Different languages have different implementations for asynchronous callbacks, but the principles are the same. The key is to decouple the control flow from the code executed. They correspond to the execution context (like a thread of control with a runtime stack) and the executed task. Traditionally the execution context and the executed task are usually 1:1 associated. With asynchronous callbacks, they are decoupled.
1. The principles
To decouple the control flow from the code, it is helpful to think of every asynchronous callback as a conditional task. When the code registers an asynchronous callback, it virtually installs the task's condition in the system. The callback function is then invoked when the condition is satisfied. To support this, a condition monitoring mechanism and a task scheduler are needed, so that,
The programmer does not need to track the callback's condition;
Before the condition is satisfied, the program may proceed to execute other code that does not depend on the callback's result, without blocking on the condition;
Once the condition is satisfied, the callback is guaranteed to execute. The programmer does not need to schedule its execution;
After the callback is executed, its result is accessible to the caller.
2. Implementation for Portability
For example, if your code needs to process the data from a network connection, you do not need to write the code checking the connection state. You only registers a callback that will be invoked once the data is available for processing. The dirty work of connection checking is left to the language implementation, which is known to be tricky especially when we talk about scalability and portability.
The language implementation may employ asynchronous io, nonblocking io or a thread pool or whatever techniques to check the network state for you, and once the data is ready, the callback function is then scheduled to execute. Here the control flow of your code looks like directly going from the callback registration to the callback execution, because the language hides the intermediate steps. This is the portability story.
3. Implementation for Scalability
To hide the dirty work is only part of the whole story. The other part is that, your code itself does not need to block waiting for the task condition. It does not make sense to wait for one connection's data when you have lots of network connections simultaneously and some of them may already have data ready. The control flow of your code can simply register the callback, and then moves on with other tasks (e.g., the callbacks whose conditions have been satisfied), knowing that the registered callbacks will be executed anyway when their data are available.

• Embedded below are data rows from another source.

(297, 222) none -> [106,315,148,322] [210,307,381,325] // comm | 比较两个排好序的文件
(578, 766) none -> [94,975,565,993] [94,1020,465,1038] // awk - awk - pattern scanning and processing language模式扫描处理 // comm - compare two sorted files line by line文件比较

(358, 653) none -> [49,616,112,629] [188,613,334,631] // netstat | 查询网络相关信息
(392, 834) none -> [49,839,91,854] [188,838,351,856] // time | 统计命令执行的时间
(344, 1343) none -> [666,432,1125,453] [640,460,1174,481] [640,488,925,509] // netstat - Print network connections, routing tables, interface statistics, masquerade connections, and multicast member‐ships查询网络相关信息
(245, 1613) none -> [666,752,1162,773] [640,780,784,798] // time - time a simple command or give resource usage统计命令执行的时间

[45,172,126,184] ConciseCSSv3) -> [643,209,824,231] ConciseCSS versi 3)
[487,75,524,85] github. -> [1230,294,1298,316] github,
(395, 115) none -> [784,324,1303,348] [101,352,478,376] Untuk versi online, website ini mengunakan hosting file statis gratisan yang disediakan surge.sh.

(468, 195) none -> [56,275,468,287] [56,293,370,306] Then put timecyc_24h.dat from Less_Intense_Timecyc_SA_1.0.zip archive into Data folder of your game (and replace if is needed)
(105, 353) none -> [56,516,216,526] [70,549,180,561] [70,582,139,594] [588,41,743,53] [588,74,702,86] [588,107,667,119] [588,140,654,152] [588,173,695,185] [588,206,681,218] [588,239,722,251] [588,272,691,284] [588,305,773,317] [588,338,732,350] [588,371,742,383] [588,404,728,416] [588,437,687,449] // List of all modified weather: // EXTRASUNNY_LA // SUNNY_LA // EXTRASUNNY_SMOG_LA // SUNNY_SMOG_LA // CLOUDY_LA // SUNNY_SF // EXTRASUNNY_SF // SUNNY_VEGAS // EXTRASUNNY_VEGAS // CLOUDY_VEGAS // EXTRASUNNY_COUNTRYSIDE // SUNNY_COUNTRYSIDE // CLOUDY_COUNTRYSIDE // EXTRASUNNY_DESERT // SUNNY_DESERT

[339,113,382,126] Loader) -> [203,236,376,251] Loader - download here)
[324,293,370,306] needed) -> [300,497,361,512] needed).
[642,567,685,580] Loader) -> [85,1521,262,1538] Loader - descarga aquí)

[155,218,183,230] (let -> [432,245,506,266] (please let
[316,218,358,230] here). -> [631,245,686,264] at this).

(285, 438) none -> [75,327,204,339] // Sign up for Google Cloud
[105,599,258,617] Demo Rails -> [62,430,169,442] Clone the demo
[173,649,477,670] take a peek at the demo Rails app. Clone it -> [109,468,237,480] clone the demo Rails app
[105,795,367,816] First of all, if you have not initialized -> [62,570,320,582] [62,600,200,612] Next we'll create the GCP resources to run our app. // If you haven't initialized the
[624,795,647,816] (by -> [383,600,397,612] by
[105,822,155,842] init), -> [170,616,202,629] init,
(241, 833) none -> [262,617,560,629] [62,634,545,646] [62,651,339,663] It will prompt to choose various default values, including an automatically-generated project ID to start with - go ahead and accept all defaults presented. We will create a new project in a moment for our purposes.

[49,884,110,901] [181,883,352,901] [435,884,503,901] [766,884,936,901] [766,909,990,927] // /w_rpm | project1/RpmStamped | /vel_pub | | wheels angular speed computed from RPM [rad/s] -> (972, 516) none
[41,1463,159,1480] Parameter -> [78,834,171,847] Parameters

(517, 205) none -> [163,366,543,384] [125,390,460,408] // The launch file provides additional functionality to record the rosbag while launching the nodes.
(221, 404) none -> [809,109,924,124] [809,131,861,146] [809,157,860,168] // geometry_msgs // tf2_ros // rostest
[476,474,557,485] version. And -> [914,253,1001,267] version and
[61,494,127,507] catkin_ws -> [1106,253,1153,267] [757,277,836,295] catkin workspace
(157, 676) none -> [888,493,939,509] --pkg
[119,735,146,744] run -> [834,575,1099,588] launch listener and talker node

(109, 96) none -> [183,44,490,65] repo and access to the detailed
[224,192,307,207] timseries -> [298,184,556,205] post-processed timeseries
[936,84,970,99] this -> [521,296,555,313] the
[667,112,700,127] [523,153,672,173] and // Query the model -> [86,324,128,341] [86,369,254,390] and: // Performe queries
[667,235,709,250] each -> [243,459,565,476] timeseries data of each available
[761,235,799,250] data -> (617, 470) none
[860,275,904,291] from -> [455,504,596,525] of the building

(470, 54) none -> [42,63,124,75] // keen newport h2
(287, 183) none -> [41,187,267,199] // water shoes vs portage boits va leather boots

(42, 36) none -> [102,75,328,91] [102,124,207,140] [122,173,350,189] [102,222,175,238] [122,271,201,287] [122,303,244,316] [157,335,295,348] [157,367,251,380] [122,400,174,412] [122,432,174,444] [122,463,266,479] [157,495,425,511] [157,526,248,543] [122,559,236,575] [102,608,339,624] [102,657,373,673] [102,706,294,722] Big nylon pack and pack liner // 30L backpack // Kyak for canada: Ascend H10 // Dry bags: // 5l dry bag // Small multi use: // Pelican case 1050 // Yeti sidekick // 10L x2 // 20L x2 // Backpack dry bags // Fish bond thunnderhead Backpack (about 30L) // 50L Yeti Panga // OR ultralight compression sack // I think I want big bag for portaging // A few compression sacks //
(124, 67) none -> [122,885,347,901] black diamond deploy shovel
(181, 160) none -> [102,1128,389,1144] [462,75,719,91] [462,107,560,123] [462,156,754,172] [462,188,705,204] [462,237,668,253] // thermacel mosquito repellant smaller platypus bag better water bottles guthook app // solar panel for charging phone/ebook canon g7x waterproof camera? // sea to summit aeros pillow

If to satisfy the callback's condition does not involve much of the CPU (e.g., waiting for a timer, or waiting for the data from network), and the callback function itself is light-weighted, then single CPU (or single thread) is able to process lots of callbacks concurrently, such as incoming network requests processing. Here the control flow may look like jumping from one callback to another. This is the scalability story.
4. Implementation for Parallelism
Sometimes, the callbacks are not pending for non-blocking IO condition, but for blocking operations such as page fault; or the callbacks do not rely on any condition, but are pure computation logics. In this case, asynchronous callback does not save you the CPU waiting time (because there is no idle waiting). But since asynchronous callback implies that the callback function can be executed in parallel with the caller or other callbacks (subject to certain data sharing and synchronization constraints), the language implementation can dispatch the callback tasks to different threads, achieving the benefits of parallelism, if the platform has more than one hardware thread context. It still improves scalability.
5. Implementation for Productivity
The productivity with asynchronous callback may not be very positive when the code need to deal with chained callbacks, i.e., when callbacks register other callbacks in recursive way, known as callback hell. There are ways to rescue.
The semantics of an asynchronous callback can be explored so as to substitute the hopeless nested callbacks with other language constructs. Basically there can be two different views of callbacks:
From data flow point of view: asynchronous callback = event + task.
To register a callback essentially generates an event that will emit
when the task condition is satisfied. In this view, the chained
callbacks are just events whose processing triggers other event
emission. It can be naturally implemented in event-driven
programming, where the task execution is driven by events. Promise
and Observable may also be regarded as event-driven concept. When
multiple events are ready concurrently, their associated tasks can
be executed concurrently as well.
From control flow point of view: to register a callback yields the
control to other code, and the callback execution just resumes the
control flow once its condition is satisfied. In this view, chained
asynchronous callbacks are just resumable functions. Multiple
callbacks can be written as one after another in traditional
"synchronous" way, with yield operation in between (or await). It
actually becomes coroutine.
I haven't discussed the implementation of data passing between the asynchronous callback and its caller, but that is usually not difficult if using shared memory where caller and callback can share data. Actually Golang's channel can also be considered in line of yield/await but with its focus on data passing.